Важнее всего было то, что в ее присутствии он тоже мог улыбаться, и теперь это не казалось ему чем-то дурным или неправильным.
– Привет, – повторил он, продолжая свою невинную игру. Он знал, что она ненастоящая.
О, разумеется, ему попадались и другие куклы-манекены, он часто видел их в витринах магазинов, и почти все они улыбались. Он не раз останавливался и подолгу смотрел на них, радуясь тому, что они улыбаются, немного ревнуя их за это, но все же наслаждаясь тем, что они были такие прекрасные. Но те куклы были другие – те, что стояли в витринах; все они были разодеты в шикарные наряды, такие гордые, сияющие, новые и безликие. Одним словом – для публики. А эта улыбающаяся кукла, которую он нашел, совсем, похоже, замерзла, была раздета, без одной ноги, да и вообще смотрелась в своем мусорном баке такой несчастной, никому не нужной.
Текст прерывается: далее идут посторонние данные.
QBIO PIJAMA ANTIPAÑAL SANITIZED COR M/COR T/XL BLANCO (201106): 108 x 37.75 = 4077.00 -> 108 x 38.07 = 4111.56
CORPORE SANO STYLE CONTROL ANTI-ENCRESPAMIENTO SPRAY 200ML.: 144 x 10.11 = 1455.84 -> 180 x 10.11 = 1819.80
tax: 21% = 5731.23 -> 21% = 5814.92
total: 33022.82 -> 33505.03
И она улыбалась ему, никому больше – только ему!
И тогда Добби решил принести ее к себе домой, притащить в свою убого обставленную комнатенку. Потом он сходил в магазин и купил ей красное платье и шляпу; отыскал где-то новый кукольный парик, выкрасил его в черный цвет и приладил на голове манекена. Поставить ее он решил в углу, за письменным столом – так совсем не было видно, что одна нога у нее отбита. Утром перед уходом на работу он убирал ее в шкаф – приходилось прятать ее, чтобы не дай Бог хозяйка не увидела. Вечером же, возвращаясь домой, он снова водружал ее на прежнее место за столом, и она улыбалась ему. А он ей. Он назвал ее Пегги-Энн; в том, что у нее должно быть собственное имя, он нисколько не сомневался.